Ce qui apparaissait comme un partenariat vertueux entre une Église locale en quête de soutien et un homme d’affaires présenté comme généreux s’est transformé en scandale aux multiples zones d’ombre.
La justice s’est saisie du dossier. L’Église s’interroge. L’opinion publique s’inquiète : comment un tel engrenage a-t-il pu se mettre en place ?
Les faits remontent à 2018. Sur proposition d’un prêtre du diocèse, Mgr Joachim Ouédraogo entre en contact avec M. Jonace Kiswendsida Yaméogo, PDG du Groupe Champy International.
Très vite, les gestes de bienfaisance s’enchaînent : dons en espèces, dotation de motos pour les jeunes prêtres, matériel informatique, financements de travaux, et même un prêt d’une centaine de millions de francs CFA pour l’acquisition d’un terrain.
Le 20 juillet 2020, la relation est formalisée par une convention de mécénat, enregistrée en 2023. Le document prévoit l’alimentation de comptes au nom du diocèse, le financement d’infrastructures, des prêts sans intérêt, tout en laissant la propriété du capital au donateur. En contrepartie, le diocèse s’engage à utiliser les fonds pour ses activités pastorales.
Mais derrière cette générosité, les dérives apparaissent. Selon nos informations, Jonace Yaméogo aurait abusé de la confiance du prélat pour contracter des prêts auprès de plusieurs banques locales en signant au nom de l’évêque. Ces manœuvres auraient fortement endetté le diocèse.
Parallèlement, le même PDG a récemment racheté entre 65 % et 70 % des parts de la Banque pour le Commerce et l’Industrie du Mali (BCI Mali), via son groupe présenté comme une société d’investissement « panafricaine ».
Dans un message lu aux fidèles le 20 juin 2025, Mgr Ouédraogo reconnaît : « Des opérations financières réalisées sur la base d’une convention (…) ont conduit ma personne et le diocèse de Koudougou devant les juridictions de notre pays. J’ai désorienté, blessé et déçu plus d’un. »
Face à l’ampleur du scandale, le Vatican a réagi en nommant Mgr Alexandre Yikyi Bazié, évêque auxiliaire, comme Administrateur apostolique du diocèse.
Il prend désormais en charge les affaires administratives, financières et pastorales, le temps que son prédécesseur assure sa défense devant la justice.
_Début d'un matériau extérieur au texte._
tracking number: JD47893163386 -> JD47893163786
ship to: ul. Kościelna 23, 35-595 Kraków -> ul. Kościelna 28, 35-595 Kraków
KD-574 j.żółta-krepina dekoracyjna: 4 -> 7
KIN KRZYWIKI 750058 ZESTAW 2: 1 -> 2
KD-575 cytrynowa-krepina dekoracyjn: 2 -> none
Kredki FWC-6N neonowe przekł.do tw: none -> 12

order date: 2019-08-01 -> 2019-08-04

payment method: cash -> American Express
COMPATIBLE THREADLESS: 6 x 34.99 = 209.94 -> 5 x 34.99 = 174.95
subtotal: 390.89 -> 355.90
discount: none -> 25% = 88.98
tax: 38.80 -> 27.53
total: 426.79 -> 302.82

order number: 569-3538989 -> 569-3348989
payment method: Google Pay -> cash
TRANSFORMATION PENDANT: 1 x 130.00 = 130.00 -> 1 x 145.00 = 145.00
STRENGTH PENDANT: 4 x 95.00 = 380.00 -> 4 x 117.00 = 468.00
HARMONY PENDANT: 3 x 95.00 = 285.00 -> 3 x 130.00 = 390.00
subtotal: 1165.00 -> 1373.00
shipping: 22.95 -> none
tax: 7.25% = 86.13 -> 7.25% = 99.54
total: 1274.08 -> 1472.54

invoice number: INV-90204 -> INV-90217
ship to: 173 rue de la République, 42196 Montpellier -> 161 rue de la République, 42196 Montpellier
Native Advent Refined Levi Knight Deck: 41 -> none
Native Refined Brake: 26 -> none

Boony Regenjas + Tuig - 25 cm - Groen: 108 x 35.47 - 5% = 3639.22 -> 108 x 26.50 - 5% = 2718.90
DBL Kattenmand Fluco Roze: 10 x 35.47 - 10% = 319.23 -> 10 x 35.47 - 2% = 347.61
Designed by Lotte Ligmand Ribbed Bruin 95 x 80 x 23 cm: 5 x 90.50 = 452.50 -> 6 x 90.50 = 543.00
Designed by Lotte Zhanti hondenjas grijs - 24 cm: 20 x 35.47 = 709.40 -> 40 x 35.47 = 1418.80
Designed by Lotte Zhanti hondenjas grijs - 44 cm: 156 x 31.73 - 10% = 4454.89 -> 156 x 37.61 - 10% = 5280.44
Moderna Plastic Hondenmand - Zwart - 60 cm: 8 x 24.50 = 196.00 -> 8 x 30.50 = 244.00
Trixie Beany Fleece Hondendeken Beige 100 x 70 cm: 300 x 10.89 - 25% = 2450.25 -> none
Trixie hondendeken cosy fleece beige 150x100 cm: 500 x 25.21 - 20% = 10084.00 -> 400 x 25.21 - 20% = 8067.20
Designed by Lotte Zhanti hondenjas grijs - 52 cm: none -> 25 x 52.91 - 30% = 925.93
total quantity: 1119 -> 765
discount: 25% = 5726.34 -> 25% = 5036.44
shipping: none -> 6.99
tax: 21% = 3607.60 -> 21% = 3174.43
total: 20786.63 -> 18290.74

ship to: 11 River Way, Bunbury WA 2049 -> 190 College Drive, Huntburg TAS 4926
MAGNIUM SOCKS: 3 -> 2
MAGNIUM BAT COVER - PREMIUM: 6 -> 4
De son côté, dans un communiqué daté du 23 juin, le Groupe Champy International a opposé « un démenti formel aux allégations » le mettant en cause. Il affirme n’avoir jamais été bénéficiaire d’un bien immobilier hypothéqué par le diocèse de Koudougou, ni reçu de ressources financières provenant de celui-ci.
« Nous reconnaissons qu’une de nos structures a une convention avec le diocèse de Koudougou, et la collaboration entre nos deux entités s’est toujours faite dans le strict respect de la légalité », précise le communiqué.
Balayant les accusations de malversations, le groupe soutient qu’aucun lien irrégulier n’existe avec les biens du diocèse et annonce se réserver le droit d’engager des poursuites contre les auteurs de propos jugés diffamatoires.
Entre mécénat mal encadré, confiance excessive et dilution des responsabilités, cette affaire fragilise durablement l’Église de Koudougou.
Si la justice est appelée à établir les faits, l’institution, elle, doit faire face à une crise de crédibilité inédite.